What this task involves: Every line of the material is to be reproduced verbatim.

Records supplied:
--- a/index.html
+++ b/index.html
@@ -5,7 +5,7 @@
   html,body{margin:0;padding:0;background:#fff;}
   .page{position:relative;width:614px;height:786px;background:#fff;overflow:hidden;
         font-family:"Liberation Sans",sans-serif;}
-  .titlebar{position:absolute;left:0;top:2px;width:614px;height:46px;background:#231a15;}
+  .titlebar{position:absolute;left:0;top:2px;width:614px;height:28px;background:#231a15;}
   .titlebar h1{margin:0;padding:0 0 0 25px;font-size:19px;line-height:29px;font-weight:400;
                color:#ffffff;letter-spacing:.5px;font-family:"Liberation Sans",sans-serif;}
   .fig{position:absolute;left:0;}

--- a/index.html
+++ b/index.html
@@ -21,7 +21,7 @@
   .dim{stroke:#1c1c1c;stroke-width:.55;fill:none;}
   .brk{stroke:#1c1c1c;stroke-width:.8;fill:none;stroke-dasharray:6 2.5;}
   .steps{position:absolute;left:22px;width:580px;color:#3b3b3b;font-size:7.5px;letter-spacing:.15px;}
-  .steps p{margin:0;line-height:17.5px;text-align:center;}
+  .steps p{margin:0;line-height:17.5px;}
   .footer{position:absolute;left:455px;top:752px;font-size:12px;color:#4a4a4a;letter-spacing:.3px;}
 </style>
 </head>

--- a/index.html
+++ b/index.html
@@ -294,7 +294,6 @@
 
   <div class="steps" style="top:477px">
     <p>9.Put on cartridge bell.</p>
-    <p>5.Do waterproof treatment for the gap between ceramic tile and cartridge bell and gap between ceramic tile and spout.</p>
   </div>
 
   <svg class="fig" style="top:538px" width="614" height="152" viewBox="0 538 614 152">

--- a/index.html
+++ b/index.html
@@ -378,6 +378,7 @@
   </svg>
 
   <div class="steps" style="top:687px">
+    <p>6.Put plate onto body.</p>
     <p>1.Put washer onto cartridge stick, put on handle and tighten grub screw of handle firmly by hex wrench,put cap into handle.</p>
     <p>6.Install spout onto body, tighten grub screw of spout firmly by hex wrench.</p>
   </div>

Answer to this task:
--- a/index.html
+++ b/index.html
@@ -5,7 +5,7 @@
   html,body{margin:0;padding:0;background:#fff;}
   .page{position:relative;width:614px;height:786px;background:#fff;overflow:hidden;
         font-family:"Liberation Sans",sans-serif;}
-  .titlebar{position:absolute;left:0;top:2px;width:614px;height:46px;background:#231a15;}
+  .titlebar{position:absolute;left:0;top:2px;width:614px;height:28px;background:#231a15;}
   .titlebar h1{margin:0;padding:0 0 0 25px;font-size:19px;line-height:29px;font-weight:400;
                color:#ffffff;letter-spacing:.5px;font-family:"Liberation Sans",sans-serif;}
   .fig{position:absolute;left:0;}

--- a/index.html
+++ b/index.html
@@ -21,7 +21,7 @@
   .dim{stroke:#1c1c1c;stroke-width:.55;fill:none;}
   .brk{stroke:#1c1c1c;stroke-width:.8;fill:none;stroke-dasharray:6 2.5;}
   .steps{position:absolute;left:22px;width:580px;color:#3b3b3b;font-size:7.5px;letter-spacing:.15px;}
-  .steps p{margin:0;line-height:17.5px;text-align:center;}
+  .steps p{margin:0;line-height:17.5px;}
   .footer{position:absolute;left:455px;top:752px;font-size:12px;color:#4a4a4a;letter-spacing:.3px;}
 </style>
 </head>

--- a/index.html
+++ b/index.html
@@ -294,7 +294,6 @@
 
   <div class="steps" style="top:477px">
     <p>9.Put on cartridge bell.</p>
-    <p>5.Do waterproof treatment for the gap between ceramic tile and cartridge bell and gap between ceramic tile and spout.</p>
   </div>
 
   <svg class="fig" style="top:538px" width="614" height="152" viewBox="0 538 614 152">

--- a/index.html
+++ b/index.html
@@ -378,6 +378,7 @@
   </svg>
 
   <div class="steps" style="top:687px">
+    <p>6.Put plate onto body.</p>
     <p>1.Put washer onto cartridge stick, put on handle and tighten grub screw of handle firmly by hex wrench,put cap into handle.</p>
     <p>6.Install spout onto body, tighten grub screw of spout firmly by hex wrench.</p>
   </div>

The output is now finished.